Compound 6d formed four hydrogen bonds with Asp433, Ser117 and Thr153, and a π-cation interaction with Arg393(Figure 4a) and two strong hydrogen bonds existed between the hydroxyl moiety of 6d and SjTGR. These results could explain the highest activity of 6d. Compound 7af formed two hydrogen bonds with Cys154 and Asp433, and a π-cation interaction with Arg393(Figure 4b), while the pyridine ring and oxadiazole ring didn’t form any type of interactions with the residues of Arg393. Compound 9ab formed one hydrogen bond with Ser276, a π-cation interaction with Arg393 and a π-π stacking interaction with Tyr296. It’s noticed that the oxadiazole ring participated in the formation of chemical bonds, to constitute more interaction bonds. The distance between the oxadiazole ring and other ring -shaped conjugated structures should be taken into consideration. After superimposing three compounds (6d,7af and 9ab) together (Figure 4d), each of them formed one π-cation interaction with Arg393, therefore, Arg393 was speculated to play a role of anchor during the binding process.

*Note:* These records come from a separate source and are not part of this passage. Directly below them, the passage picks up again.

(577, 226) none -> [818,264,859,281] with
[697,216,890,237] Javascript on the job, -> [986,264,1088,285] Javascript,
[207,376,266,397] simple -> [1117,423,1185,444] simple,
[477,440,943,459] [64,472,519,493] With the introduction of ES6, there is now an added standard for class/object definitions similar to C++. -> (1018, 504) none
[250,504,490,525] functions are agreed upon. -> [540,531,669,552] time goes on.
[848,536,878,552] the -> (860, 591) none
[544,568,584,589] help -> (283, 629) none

Figure 4: In (a), (b) and (c), the protein (SjTGR) is shown as ribbons, the synthesized inhibitors are shown in orange sticks, and the residues that can interact with inhibitors are shown as green sticks. (a) Compound 6d forms a π-cation interaction (red dashed line) with Arg393 and hydrogen bonds (yellow dashed lines) with Ser117, Thr153 and Asp433. (b) Compound 7af forms a π-cation interaction with Arg393 and hydrogen bonds with Cys154, and Asp433. (c) Compound 9ab forms a π-cation interaction with Arg393, a π-π stacking interaction (blue dashed line) with Tyr296, and a hydrogen bond with Ser276. (d) Superposition of docking poses of compounds 6d (blue), 7af (purple), 9ab (green) in the binding pocket of S. japonicum TGR.

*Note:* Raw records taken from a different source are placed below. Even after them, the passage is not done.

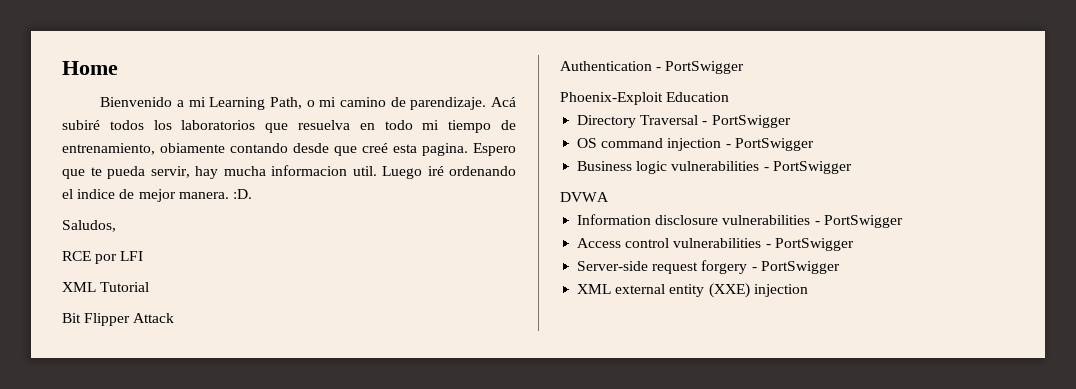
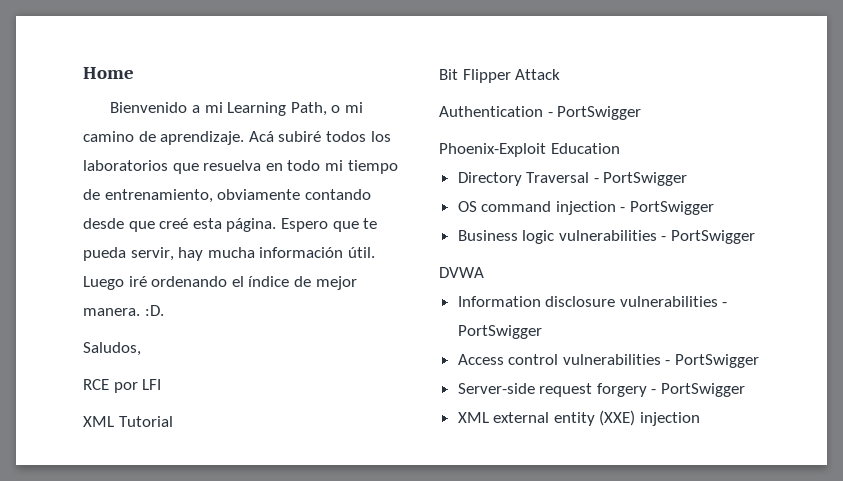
[410,97,487,110] parendizaje. -> [160,131,245,145] aprendizaje.
[160,143,225,153] obiamente -> [217,189,301,200] obviamente
[422,143,468,156] pagina. -> [226,218,277,232] página.
[271,165,377,176] informacion util. -> [259,247,375,258] información útil.
[77,189,116,199] indice -> [248,276,290,287] índice

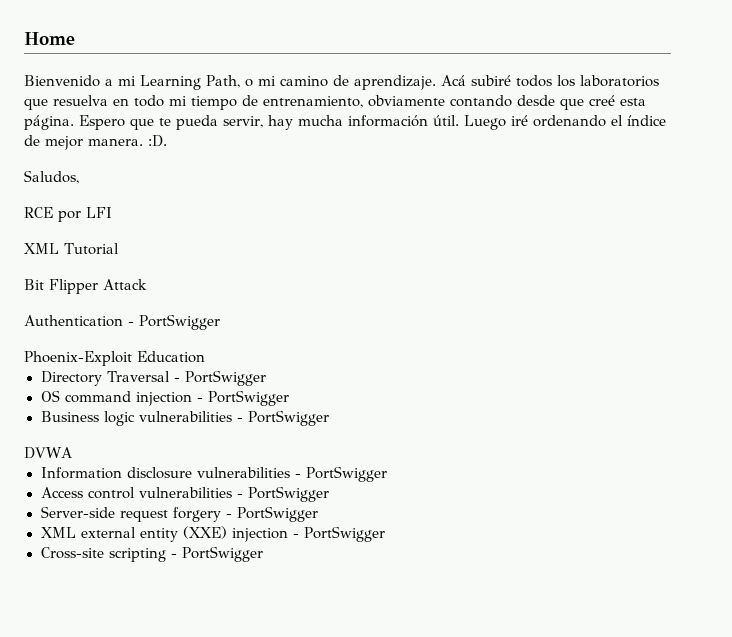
(701, 419) none -> [292,526,385,542] [40,546,263,562] - PortSwigger // Cross-site scripting - PortSwigger

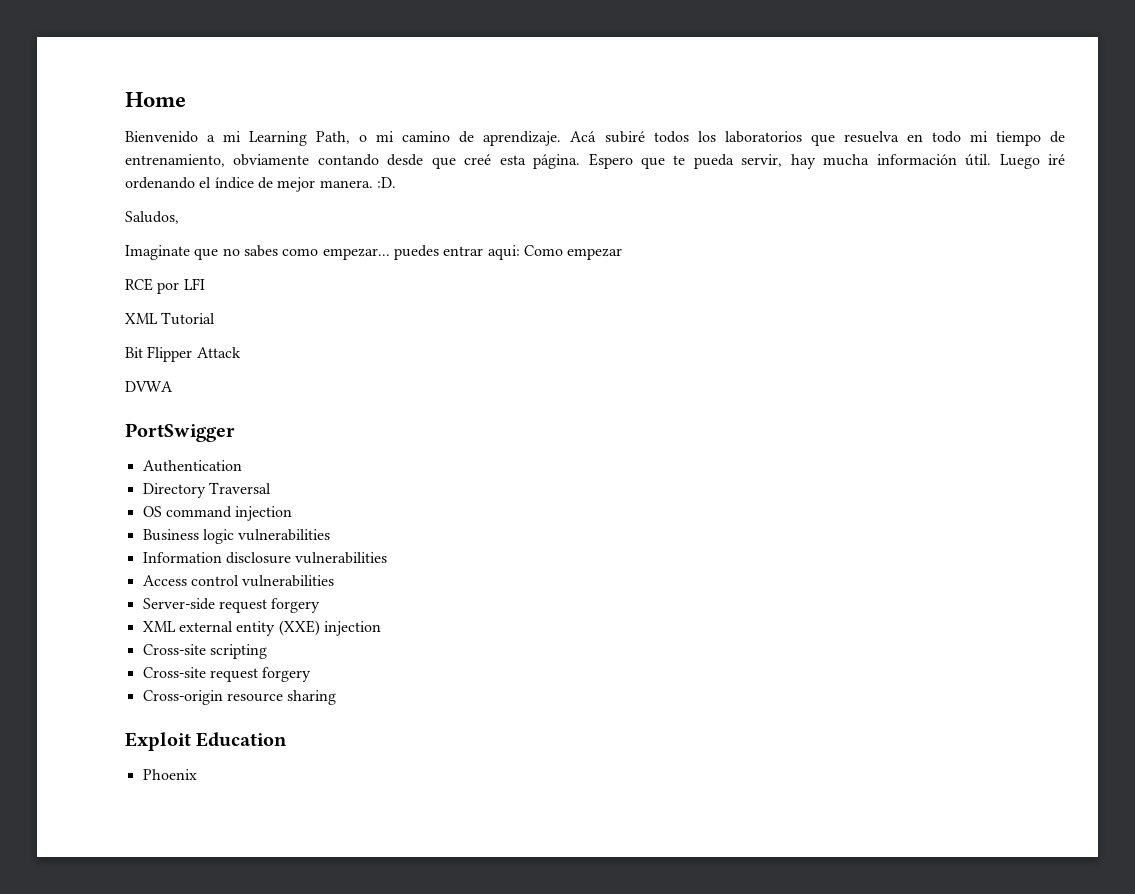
(79, 177) none -> [125,245,623,260] // Imaginate que no sabes como empezar... puedes entrar aqui: Como empezar
[24,314,220,330] [24,351,205,366] Authentication - PortSwigger // Phoenix-Exploit Education -> [125,381,173,392] [125,423,235,442] [142,460,242,472] DVWA // PortSwigger // Authentication
[174,370,267,386] - PortSwigger -> (271, 488) none
[196,390,289,406] - PortSwigger -> (293, 513) none
[236,410,329,426] [24,447,72,459] - PortSwigger // DVWA -> (331, 535) none
[294,466,387,482] - PortSwigger -> (388, 558) none
[236,486,329,502] - PortSwigger -> (335, 581) none
[225,506,318,522] - PortSwigger -> (321, 605) none
[292,526,385,542] - PortSwigger -> (381, 628) none
[170,546,263,562] - PortSwigger -> [142,667,312,682] [142,690,337,705] [125,732,288,751] [142,769,197,780] // Cross-site request forgery // Cross-origin resource sharing // Exploit Education // Phoenix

On the other hand, the hydrophobic effect was showed by red arcs with spokes radiating toward the atoms involved (Figure 5). The numbers of the residues that had hydrophobic contacts with the inhibitors were associated negatively with the enzyme inhibitory activities. Among three compounds (6d, 7af and 9ab) compound 7af had the most of hydrophobic contacting residues and it had the lowest activity, compound 6d had the least of hydrophobic contacting residues and it exhibited the highest activity.
Figure 5: LigPlot+ generated two-dimensional schematic overview of molecular interactions between SjTGR and compound 6d, 7af and 9ab. Hydrogen bonds are indicated by green dashed lines with corresponding distances between the atoms given in Å. Hydrophobic contacts are shown by red arcs with spokes radiating toward the atoms involved.